Keywords: text embedding, sparse representation, contrastive learning
TL;DR: Generating ultra-sparse representations with only 2 or 4 non-zero elements through CSRv2
Abstract: In the era of large foundation models, the quality of embeddings has become a central determinant of downstream task performance and overall system capability.
Yet widely used dense embeddings are often extremely high-dimensional (e.g., 4096), incurring substantial costs in storage, memory, and inference latency.

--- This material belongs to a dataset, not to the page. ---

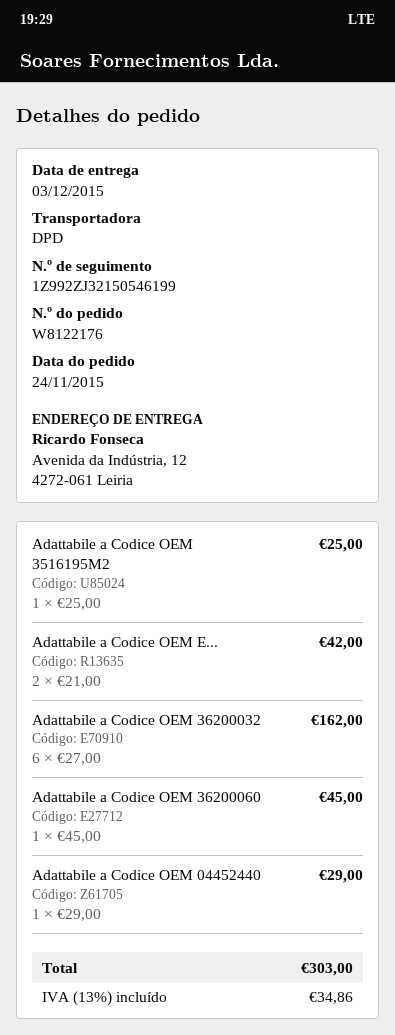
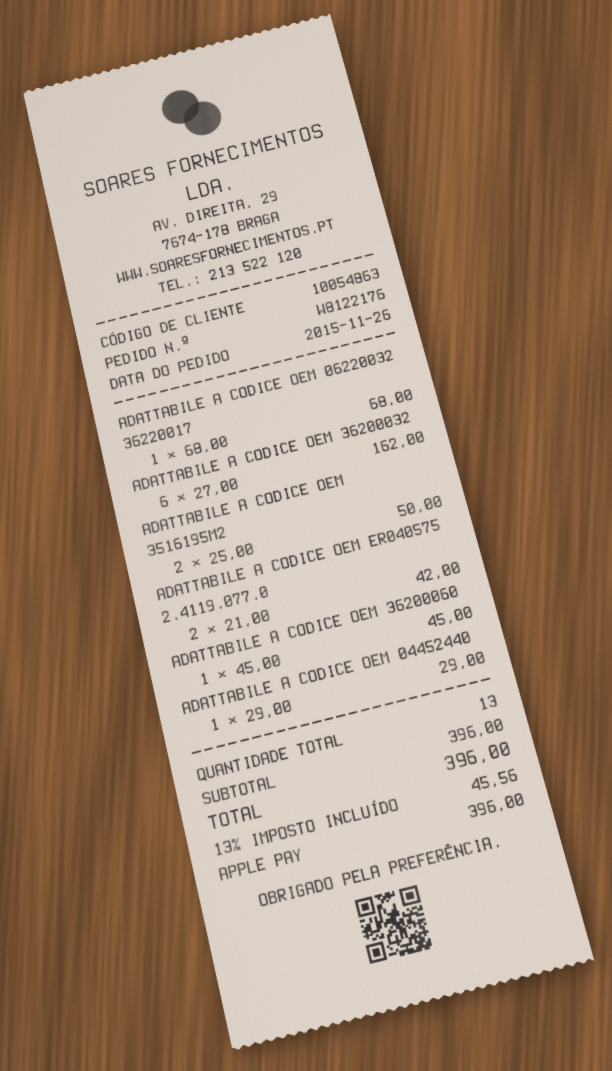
order date: 2015-11-24 -> 2015-11-26
Adattabile a Codice OEM 3516195M2: 1 x 25.00 = 25.00 -> 2 x 25.00 = 50.00
ADATTABILE A CODICE OEM 06220032 36220017: none -> 1 x 68.00 = 68.00
tax: 13% = 34.86 -> 13% = 45.56
total: 303.00 -> 396.00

To address these, Contrastive Sparse Representation (CSR) is recently proposed as a promising direction, mapping dense embeddings into high-dimensional but $k$-sparse vectors, in contrast to compact dense embeddings such as Matryoshka Representation Learning (MRL).
Despite its promise, CSR suffers severe degradation in the ultra-sparse regime (e.g., $k \leq 4$), where over 80\% of neurons remain inactive, leaving much of its efficiency potential unrealized.

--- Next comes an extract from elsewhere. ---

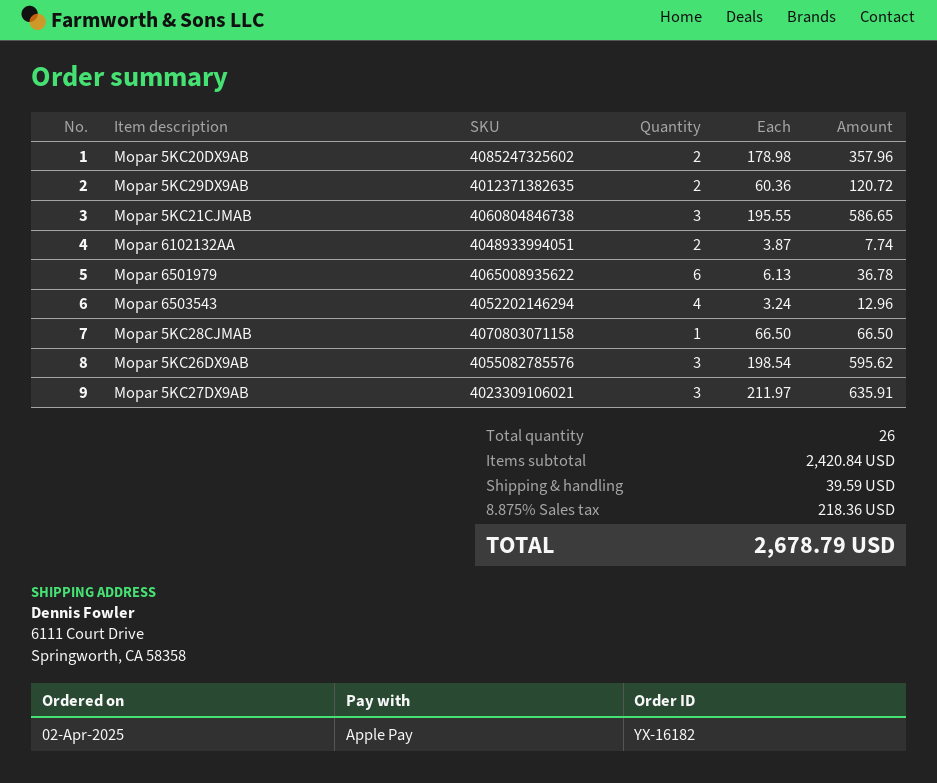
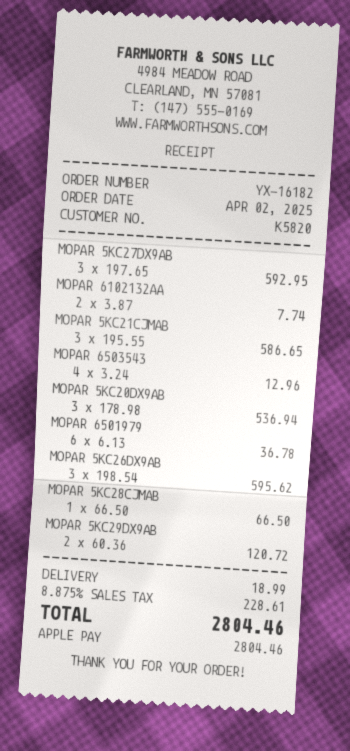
Mopar 5KC20DX9AB: 2 x 178.98 = 357.96 -> 3 x 178.98 = 536.94
Mopar 5KC27DX9AB: 3 x 211.97 = 635.91 -> 3 x 197.65 = 592.95
shipping: 39.59 -> 18.99
tax: 8.875% = 218.36 -> 8.875% = 228.61
total: 2678.79 -> 2804.46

In this paper, we introduce CSRv2, a principled training approach designed to make ultra-sparse embeddings viable.
CSRv2 stabilizes sparsity learning through progressive $k$-annealing, enhances representational quality via supervised contrastive objectives, and ensures end-to-end adaptability with full backbone finetuning.
CSRv2 reduces dead neurons from 80\% to 20\% and delivers a 14\% accuracy gain at $k=2$, bringing ultra-sparse embeddings on par with CSR at $k=8$ and MRL at 32 dimensions, all with only two active features.
While maintaining comparable performance, CSRv2 delivers a 7$\times$ speedup over MRL, and yields up to 300$\times$ improvements in compute and memory efficiency relative to dense embeddings in e5-mistral-7b-instruct-based text representation.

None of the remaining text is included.